Ulnar-sided tendon injuries mostly involve the extensor carpi ulnaris (ECU), which is the tendon lying across the edge of the wrist, pinky side. Not only can inflammation occur (tendonitis), but a tennis player can also meet subluxation (partial dislocation) of the tendon.
Tendonitis causes the tendons and nearby tissues to swell, resulting in swelling of the wrist and decreation of mobility. In most cases, the pain and swelling will travel to the hand and/or forearm. (Hand and forearm swelling usually occurs when a muscle is also injured and/or inflamed.)
Common Symptoms Of Wrist Tendonitis
In most cases, you can tell if you have wrist tendonitis if you experience pain and stiffness in the wrist, especially after you wake up in the morning. The area may also feel tender and sore when you put pressure on it. Additionally, you may also be able to self-diagnose wrist tendonitis if you’re experiencing these most common symptoms:
- Pain – Pain in your wrist because of wrist tendonitis can occur suddenly or gradually. The pain will worsen when you use your wrist to do things such as serve, where you have to snap your wrist in a downward motion.
- Reduced Strength – In most to all cases, you will have reduced strength in your wrist because of the inflammation and pain you’re also experiencing. The pain may start after playing tennis/doing an activity, or in some cases, the pain may remain constant while you’re active or even increase and become unbearable.
- Inability To Bear Weight – Easy tasks that could’ve been done before your injury may now be almost impossible. Doing push-ups or using your arms/wrist to get up may give you large amounts of pain.
- Bruising & Warmth – With almost all injuries comes the duo of bruising and warmth. The tearing of your blood vessels around the tendon causes the bruising color and the rising blood flow will cause the warmth you’re experiencing.
- Tearing, Popping, and Snapping – Sometimes an active person can experience the “snapping wrist” which is the subsheath rupturing and causing the tendon to snap in and out of place. This causes the snapping or popping sensation when a wrist moves, and causes damage to the tendon itself over time, tearing it gradually.
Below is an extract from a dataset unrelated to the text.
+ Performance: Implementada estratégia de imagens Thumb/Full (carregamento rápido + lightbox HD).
- Muscle Fatigue and Cramping – Cramping and muscle fatigue of the wrist and forearm are very common in almost all wrist injuries because of the stress your muscles are constantly under. Muscle spasms may also occur.
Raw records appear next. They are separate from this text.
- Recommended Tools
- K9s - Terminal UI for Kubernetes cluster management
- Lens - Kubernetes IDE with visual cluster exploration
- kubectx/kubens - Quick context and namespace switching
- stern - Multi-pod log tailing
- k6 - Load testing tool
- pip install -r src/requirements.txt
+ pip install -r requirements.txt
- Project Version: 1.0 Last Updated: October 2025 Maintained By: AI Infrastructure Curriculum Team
- Stiffness / Swelling – Stiffness and swelling go hand in hand with injuries. Because of constant swelling in response to the inflammation of the tendon rubbing on the bone causes stiffness in the wrist. Physical therapy and band exercises can decrease the stiffness and increase your range of motion.
Less Common Symptoms
There are less common symptoms that may point to wrist tendonitis that are case dependent. These include:
- Numbness – The loss of feeling in your wrist, forearm, or hand can occur if a nerve is pinched or irritated by the tendon. If this issue occurs longterm, you could be moving towards carpal tunnel syndrome.
- Pain at Rest – In some cases, the pain from wrist tendonitis could last 24/7, making it hard to get sleep at night. If this is the case, a long-term healing option such as surgery may be a better option for you.
- Depression and/or Anxiety – On the mental side, you could experience symptoms such as depression or anxiety because of the injury or inability to play the sport you love. If you are dealing with this, seek professional help.
How To Prevent Wrist Tendonitis
Wrist pain is highly common in tennis players, from professionals to amateurs. Wrist injuries in this sport are due to chronic overuse, improper technique, and/or improper equipment (wrong size grip / improper string tension).
Hitting techniques when falling or hitting the ball may also play a part in acquiring wrist injuries. To decrease your risk of wrist tendonitis, here are some prevention methods:
- Choose Your Equipment Carefully – A tennis player’s equipment should be chosen by age, size, and level of play to ensure injury safe matches.
- Using Proper Technique and Grip – A proper playing technique and grip on your racket can greatly decrease your risk of injury. Recording yourself and looking over the film can help you catch bad habits you may have.
- Increasing Mobility, Strength, and Flexibility – Increasing the mobility, strength, and flexibility of your wrists, hands, forearms, arms, and shoulders can all help reduce your risk of wrist tendonitis. Physical therapy exercises and band stretching can increase your mobility and help build muscle to absorb shock instead of your tendons.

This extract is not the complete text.